*** LISTED ENTRIES ***
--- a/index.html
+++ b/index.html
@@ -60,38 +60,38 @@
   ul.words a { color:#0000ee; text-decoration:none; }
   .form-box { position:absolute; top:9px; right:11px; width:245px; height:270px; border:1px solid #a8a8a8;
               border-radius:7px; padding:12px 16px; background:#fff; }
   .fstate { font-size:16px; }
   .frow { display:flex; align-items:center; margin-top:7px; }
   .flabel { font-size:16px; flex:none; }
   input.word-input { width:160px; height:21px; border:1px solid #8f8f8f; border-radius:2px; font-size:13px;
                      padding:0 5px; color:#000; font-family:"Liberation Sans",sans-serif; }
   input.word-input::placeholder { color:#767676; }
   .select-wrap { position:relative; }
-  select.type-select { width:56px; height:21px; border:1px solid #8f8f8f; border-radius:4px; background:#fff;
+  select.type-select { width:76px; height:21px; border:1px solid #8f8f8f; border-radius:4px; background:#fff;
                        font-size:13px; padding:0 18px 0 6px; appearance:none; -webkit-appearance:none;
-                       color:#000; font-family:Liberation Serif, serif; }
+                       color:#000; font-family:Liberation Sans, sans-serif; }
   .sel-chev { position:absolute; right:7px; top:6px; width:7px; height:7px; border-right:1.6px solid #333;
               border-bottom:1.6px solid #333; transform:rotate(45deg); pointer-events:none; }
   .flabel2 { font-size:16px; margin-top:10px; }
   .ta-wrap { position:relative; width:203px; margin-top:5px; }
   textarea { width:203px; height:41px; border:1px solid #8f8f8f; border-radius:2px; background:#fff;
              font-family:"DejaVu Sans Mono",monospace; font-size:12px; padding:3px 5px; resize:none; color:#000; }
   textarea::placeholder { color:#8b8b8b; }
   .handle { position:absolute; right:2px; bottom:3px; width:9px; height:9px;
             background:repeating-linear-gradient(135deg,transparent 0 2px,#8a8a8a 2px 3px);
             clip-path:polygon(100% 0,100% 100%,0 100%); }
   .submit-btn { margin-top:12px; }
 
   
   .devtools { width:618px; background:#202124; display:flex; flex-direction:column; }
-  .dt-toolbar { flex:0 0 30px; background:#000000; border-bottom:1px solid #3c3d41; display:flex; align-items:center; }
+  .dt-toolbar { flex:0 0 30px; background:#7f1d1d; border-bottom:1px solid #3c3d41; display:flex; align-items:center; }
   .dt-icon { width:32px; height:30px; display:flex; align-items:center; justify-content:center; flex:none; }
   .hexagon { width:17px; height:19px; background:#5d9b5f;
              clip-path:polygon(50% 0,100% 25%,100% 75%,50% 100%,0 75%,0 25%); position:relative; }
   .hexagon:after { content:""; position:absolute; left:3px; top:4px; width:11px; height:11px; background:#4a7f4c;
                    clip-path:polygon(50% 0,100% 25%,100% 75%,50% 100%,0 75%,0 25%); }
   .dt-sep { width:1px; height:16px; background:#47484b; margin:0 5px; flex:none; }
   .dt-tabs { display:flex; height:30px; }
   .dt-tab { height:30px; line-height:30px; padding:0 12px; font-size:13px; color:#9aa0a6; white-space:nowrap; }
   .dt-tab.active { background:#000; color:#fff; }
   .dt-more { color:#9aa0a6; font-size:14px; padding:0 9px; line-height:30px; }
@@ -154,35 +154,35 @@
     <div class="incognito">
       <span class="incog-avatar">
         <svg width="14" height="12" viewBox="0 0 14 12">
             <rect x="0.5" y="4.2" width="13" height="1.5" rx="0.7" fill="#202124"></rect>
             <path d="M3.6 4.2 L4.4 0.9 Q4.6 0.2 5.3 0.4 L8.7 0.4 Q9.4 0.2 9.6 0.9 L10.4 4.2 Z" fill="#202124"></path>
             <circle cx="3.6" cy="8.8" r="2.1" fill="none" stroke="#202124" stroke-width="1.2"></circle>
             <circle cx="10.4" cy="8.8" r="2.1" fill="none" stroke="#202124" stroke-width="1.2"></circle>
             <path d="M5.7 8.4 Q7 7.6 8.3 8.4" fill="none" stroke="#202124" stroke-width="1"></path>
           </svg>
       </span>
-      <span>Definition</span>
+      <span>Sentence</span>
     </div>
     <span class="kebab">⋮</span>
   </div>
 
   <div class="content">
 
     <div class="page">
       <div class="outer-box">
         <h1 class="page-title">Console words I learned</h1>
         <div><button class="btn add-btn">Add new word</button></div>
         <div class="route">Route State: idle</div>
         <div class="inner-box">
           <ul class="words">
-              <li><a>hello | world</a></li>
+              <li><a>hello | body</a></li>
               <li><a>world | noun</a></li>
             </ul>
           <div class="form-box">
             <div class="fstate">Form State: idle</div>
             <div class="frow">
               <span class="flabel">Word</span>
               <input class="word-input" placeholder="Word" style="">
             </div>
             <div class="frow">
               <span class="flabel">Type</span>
***
*** LISTED ENTRIES ***
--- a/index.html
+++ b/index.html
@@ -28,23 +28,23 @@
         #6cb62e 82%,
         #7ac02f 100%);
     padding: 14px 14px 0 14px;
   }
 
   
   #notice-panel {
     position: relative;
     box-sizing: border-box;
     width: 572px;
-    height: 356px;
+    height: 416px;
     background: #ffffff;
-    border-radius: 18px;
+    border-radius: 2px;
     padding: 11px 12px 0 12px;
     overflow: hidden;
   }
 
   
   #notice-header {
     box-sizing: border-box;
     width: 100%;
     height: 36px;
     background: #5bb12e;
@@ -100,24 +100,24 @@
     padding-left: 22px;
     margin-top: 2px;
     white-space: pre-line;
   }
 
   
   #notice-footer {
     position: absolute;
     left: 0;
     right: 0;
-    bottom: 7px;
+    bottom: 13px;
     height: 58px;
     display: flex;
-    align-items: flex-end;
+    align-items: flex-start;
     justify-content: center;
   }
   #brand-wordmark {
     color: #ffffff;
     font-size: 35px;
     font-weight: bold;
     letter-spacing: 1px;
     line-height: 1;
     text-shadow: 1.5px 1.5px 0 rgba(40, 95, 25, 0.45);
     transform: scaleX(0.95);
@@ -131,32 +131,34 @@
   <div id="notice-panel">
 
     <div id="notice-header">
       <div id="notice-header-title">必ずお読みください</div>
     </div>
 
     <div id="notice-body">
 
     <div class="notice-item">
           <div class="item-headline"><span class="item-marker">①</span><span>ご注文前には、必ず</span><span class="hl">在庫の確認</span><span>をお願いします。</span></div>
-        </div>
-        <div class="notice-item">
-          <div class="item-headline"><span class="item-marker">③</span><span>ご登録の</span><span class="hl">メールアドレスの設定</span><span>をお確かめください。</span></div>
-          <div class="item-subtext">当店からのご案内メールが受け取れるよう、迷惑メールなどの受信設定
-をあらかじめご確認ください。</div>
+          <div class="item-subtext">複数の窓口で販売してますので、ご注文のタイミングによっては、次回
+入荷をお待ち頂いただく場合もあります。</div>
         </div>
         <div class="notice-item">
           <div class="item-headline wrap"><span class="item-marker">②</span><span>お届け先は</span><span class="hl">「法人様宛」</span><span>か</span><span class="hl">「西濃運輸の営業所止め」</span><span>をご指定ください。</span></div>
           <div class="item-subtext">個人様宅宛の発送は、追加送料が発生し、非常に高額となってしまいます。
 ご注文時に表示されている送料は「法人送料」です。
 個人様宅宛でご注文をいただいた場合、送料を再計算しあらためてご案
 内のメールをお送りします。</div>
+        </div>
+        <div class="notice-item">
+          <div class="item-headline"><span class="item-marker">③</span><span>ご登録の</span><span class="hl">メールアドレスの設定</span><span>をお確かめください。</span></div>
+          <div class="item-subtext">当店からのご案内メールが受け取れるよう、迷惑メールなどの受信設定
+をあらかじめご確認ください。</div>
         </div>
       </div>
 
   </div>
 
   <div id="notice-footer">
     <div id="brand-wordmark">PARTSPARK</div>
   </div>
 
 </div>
***
WORK TO BE COMPLETED
Check each line of the entries for the string "input". Copy the lines that have it.

SOLUTION TO THIS EXERCISE
   input.word-input { width:160px; height:21px; border:1px solid #8f8f8f; border-radius:2px; font-size:13px;
   input.word-input::placeholder { color:#767676; }
               <input class="word-input" placeholder="Word" style="">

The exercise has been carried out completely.